WASHINGTON – More than one in four school-aged children in Somerset County and Baltimore City school districts live in poverty, the highest rates in the state, according to recently released census data.
In these two school districts, plus those in Dorchester and Allegany counties, the percentage of students in poverty exceeds the country’s 17.9 percent average, according to 2009 census data released Wednesday.
Somerset County School District has the state’s highest poverty rate at 26.6 percent, with Baltimore City following closely at 25.5 percent. Dorchester’s school district was the third highest at 22.4 percent.
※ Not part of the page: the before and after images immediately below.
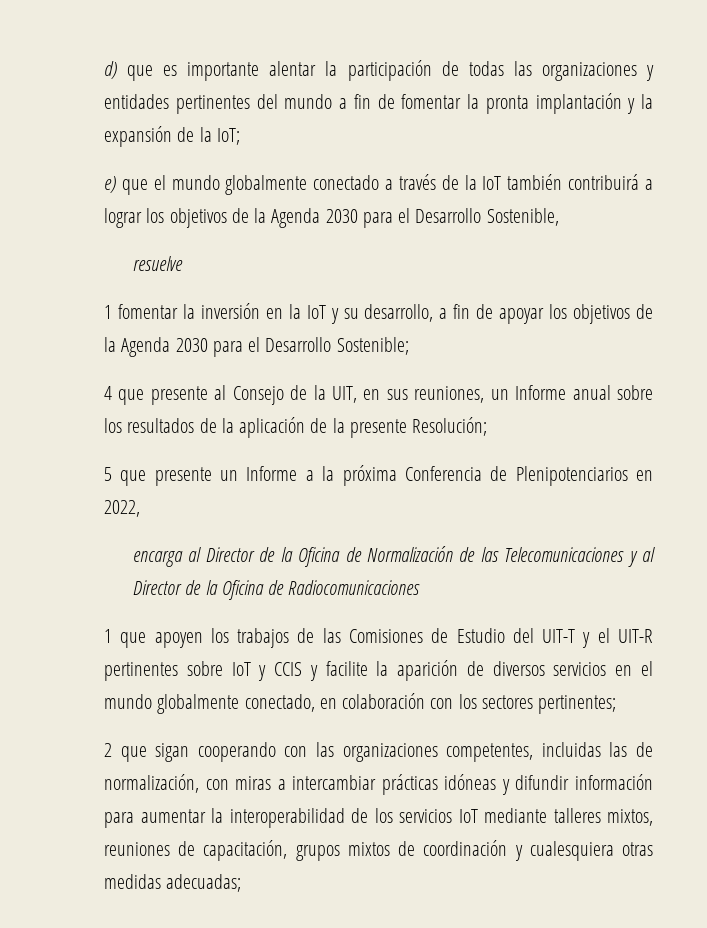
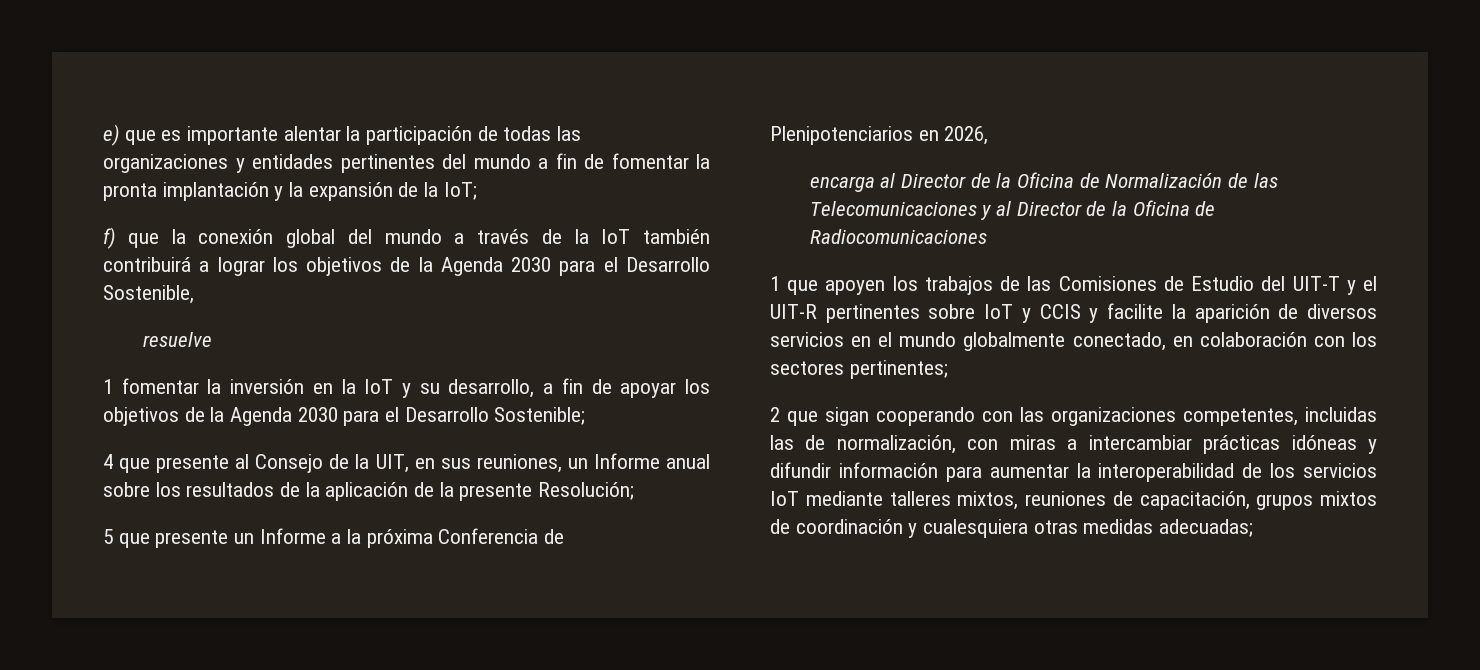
- d) que es importante alentar la participación de todas las organizaciones y entidades pertinentes del mundo a fin de fomentar la pronta implantación y la expansión de la IoT;
+ e) que es importante alentar la participación de todas las organizaciones y entidades pertinentes del mundo a fin de fomentar la pronta implantación y la expansión de la IoT;
- e) que el mundo globalmente conectado a través de la IoT también contribuirá a lograr los objetivos de la Agenda 2030 para el Desarrollo Sostenible,
+ f) que la conexión global del mundo a través de la IoT también contribuirá a lograr los objetivos de la Agenda 2030 para el Desarrollo Sostenible,
- 5 que presente un Informe a la próxima Conferencia de Plenipotenciarios en 2022,
+ 5 que presente un Informe a la próxima Conferencia de Plenipotenciarios en 2026,

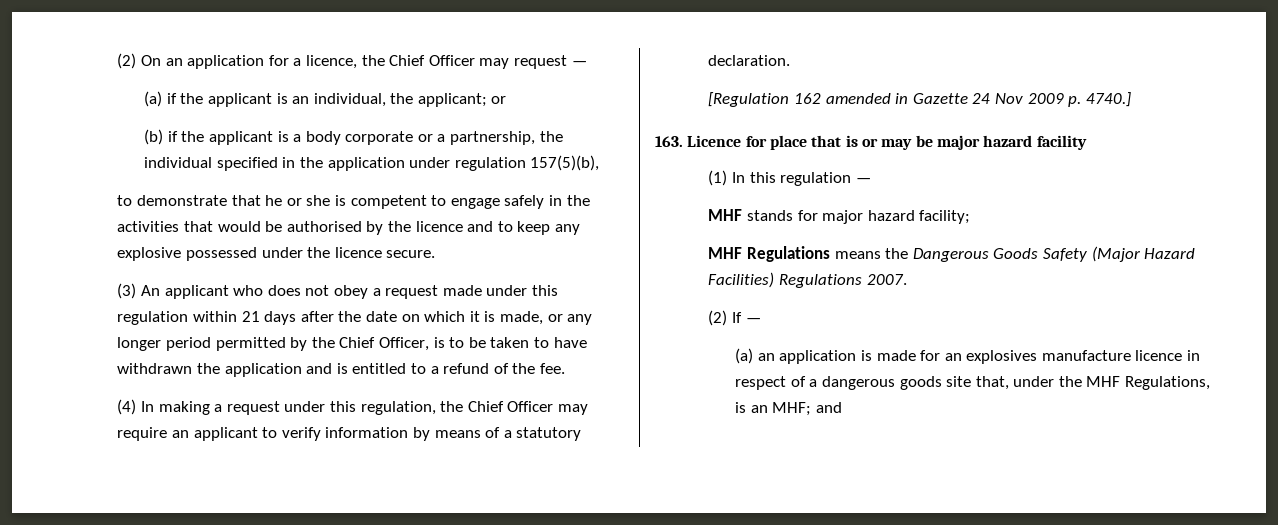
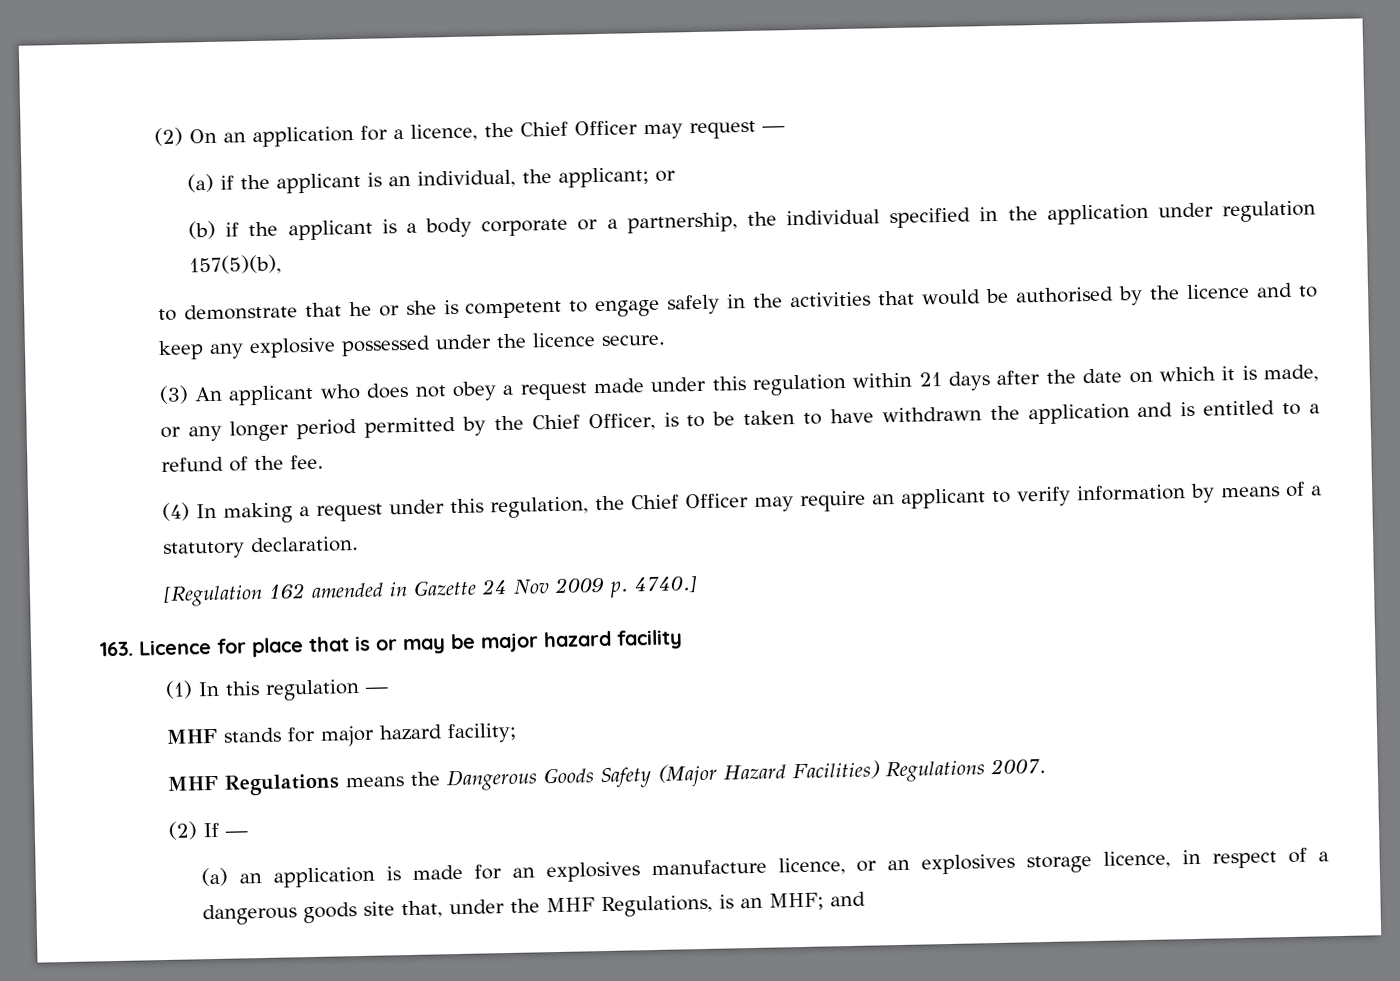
- (a) an application is made for an explosives manufacture licence in respect of a dangerous goods site that, under the MHF Regulations, is an MHF; and
+ (a) an application is made for an explosives manufacture licence, or an explosives storage licence, in respect of a dangerous goods site that, under the MHF Regulations, is an MHF; and

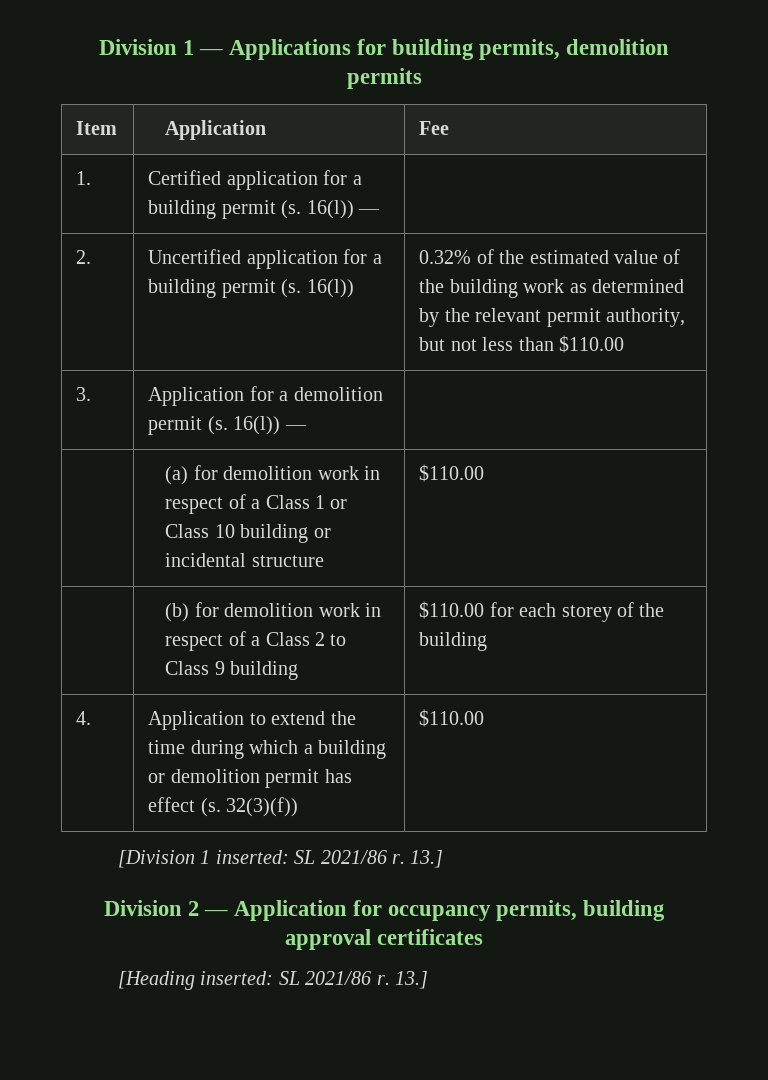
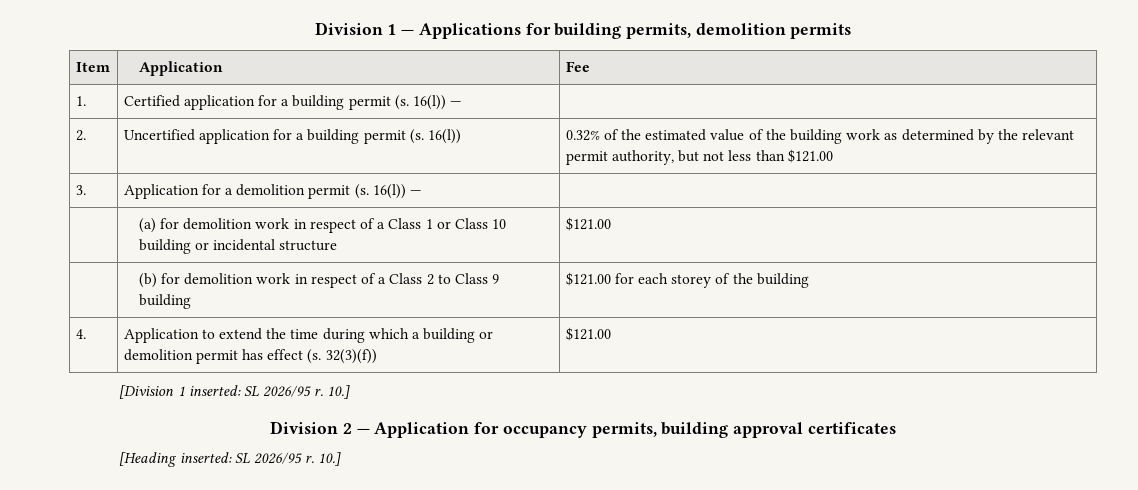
- 2. | Uncertified application for a building permit (s. 16(l)) | 0.32% of the estimated value of the building work as determined by the relevant permit authority, but not less than $110.00
+ 2. | Uncertified application for a building permit (s. 16(l)) | 0.32% of the estimated value of the building work as determined by the relevant permit authority, but not less than $121.00
- | (a) for demolition work in respect of a Class 1 or Class 10 building or incidental structure | $110.00
+ | (a) for demolition work in respect of a Class 1 or Class 10 building or incidental structure | $121.00
- | (b) for demolition work in respect of a Class 2 to Class 9 building | $110.00 for each storey of the building
+ | (b) for demolition work in respect of a Class 2 to Class 9 building | $121.00 for each storey of the building
- 4. | Application to extend the time during which a building or demolition permit has effect (s. 32(3)(f)) | $110.00
+ 4. | Application to extend the time during which a building or demolition permit has effect (s. 32(3)(f)) | $121.00
- [Division 1 inserted: SL 2021/86 r. 13.]
+ [Division 1 inserted: SL 2026/95 r. 10.]
- [Heading inserted: SL 2021/86 r. 13.]
+ [Heading inserted: SL 2026/95 r. 10.]

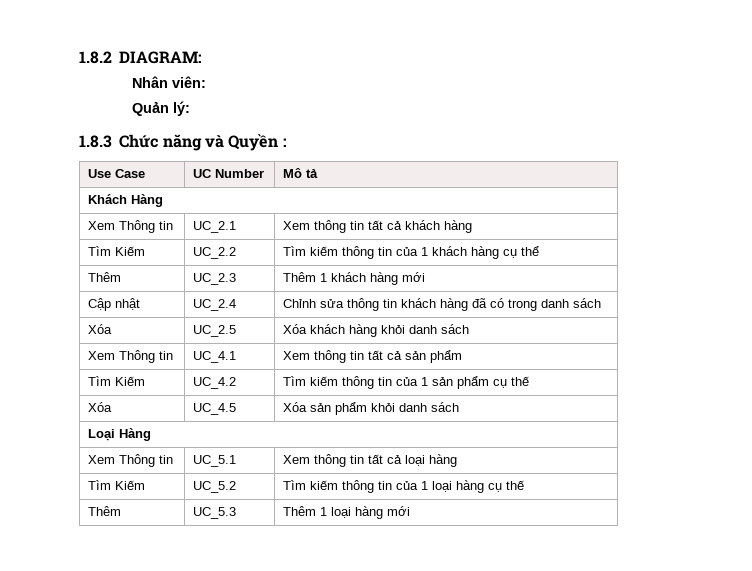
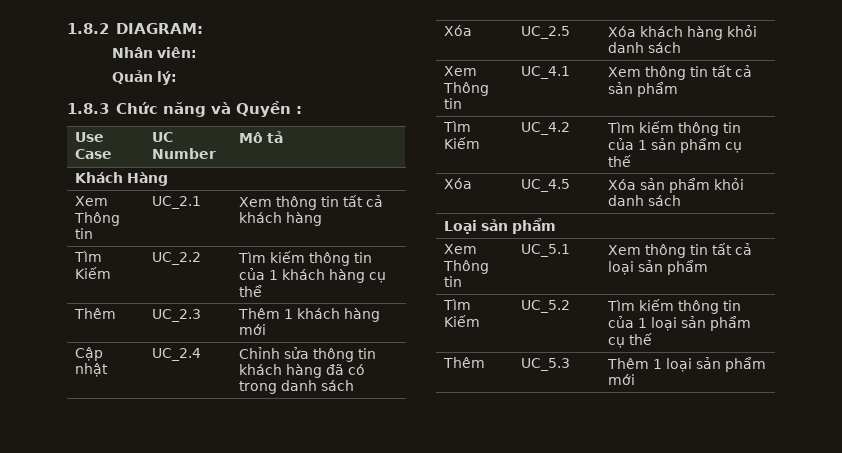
- Loại Hàng
+ Loại sản phẩm
- Xem Thông tin | UC_5.1 | Xem thông tin tất cả loại hàng
+ Xem Thông tin | UC_5.1 | Xem thông tin tất cả loại sản phẩm
- Tìm Kiếm | UC_5.2 | Tìm kiếm thông tin của 1 loại hàng cụ thế
+ Tìm Kiếm | UC_5.2 | Tìm kiếm thông tin của 1 loại sản phẩm cụ thế
- Thêm | UC_5.3 | Thêm 1 loại hàng mới
+ Thêm | UC_5.3 | Thêm 1 loại sản phẩm mới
Allegany’s barely topped the national rate at 18 percent.
Howard County schools had the state’s lowest poverty rate at 4.6 percent.
The Department of Education uses this school district information — for students ages 5 to 17 — to carry out provisions of the No Child Left Behind Act of 2001 and to distribute federal funds.
Maryland’s school funding is also based on poverty and population, said Bill Reinhard, spokesman for the Maryland Department of Education, and so it is carefully tracked.
“We take particular pride in schools that face challenges and when we succeed there, we know we’re really making some headway,” he said.
The General Assembly passed the Bridge to Excellence in Public Schools Act of 2002 to address this important issue, Reinhard said. The more than $1 billion provided through the act was meant to help equalize student performance despite the varying income levels of Maryland’s 24 school districts.
“It’s really increased aid to every school district, but especially ones such as Baltimore City and Prince George’s County that have high poverty rates,” Reinhard said.
This increased funding for school districts with higher numbers of students in poverty helps level the playing field, said Laura Beavers, national KIDS COUNT coordinator at the Annie E. Casey Foundation in Baltimore.
“Across the board, most of the time there’s a negative relationship between poverty and school achievement,” Beavers said. But that doesn’t mean every school and every child will follow that trend, she said.
“It’s a very complicated relationship and it’s not one-to-one,” she said.
For example, Worchester County School District is tied for the fifth-highest poverty rate at 17.2 percent, but the class of 2010 earned $12 million in merit-based scholarships, said Superintendent Jon Andes.
“We see poverty as an additional challenge we must address,” Andes said, “but we do not see it as an impediment to learning.”
Worchester County offers full day kindergarten, universal pre-kindergarten, after school care and summer school programs to help its students — 42 percent of whom qualify for free or reduced-price lunch.
“We work hard to give each student every possible advantage to succeed in life,” Andes said.
This push to help equalize education is not just a concern for the school districts that top the poverty list.
Just because the Howard County School District has the lowest poverty rate — and is located in the county with the highest median household income, $101,940 — doesn’t mean it doesn’t worry about the relationship between poverty and school achievement, said Patti Caplan, Howard County Schools spokesperson.
“People think, ‘Well, that can’t be a problem in Howard County,’ but it is,” Caplan said. “And we want to raise awareness of the issue.”
The county’s school system offers free or reduced-price lunches to 14 percent of its students, Caplan said.
“Granted, we don’t have the poverty levels some are facing,” she said. But she has seen a rise in the number of impoverished students during her 25 years in the school system.
To help low-income students and others, Howard County schools offer after-school tutoring and homework help. The Bright Minds Foundation, created by the county’s department of education, offers refurbished computers to students without them at home.
Howard County, Caplan said, could also learn how else to help low-income students from other counties — like Worchester County — because “they’ve been dealing with this longer than we have.”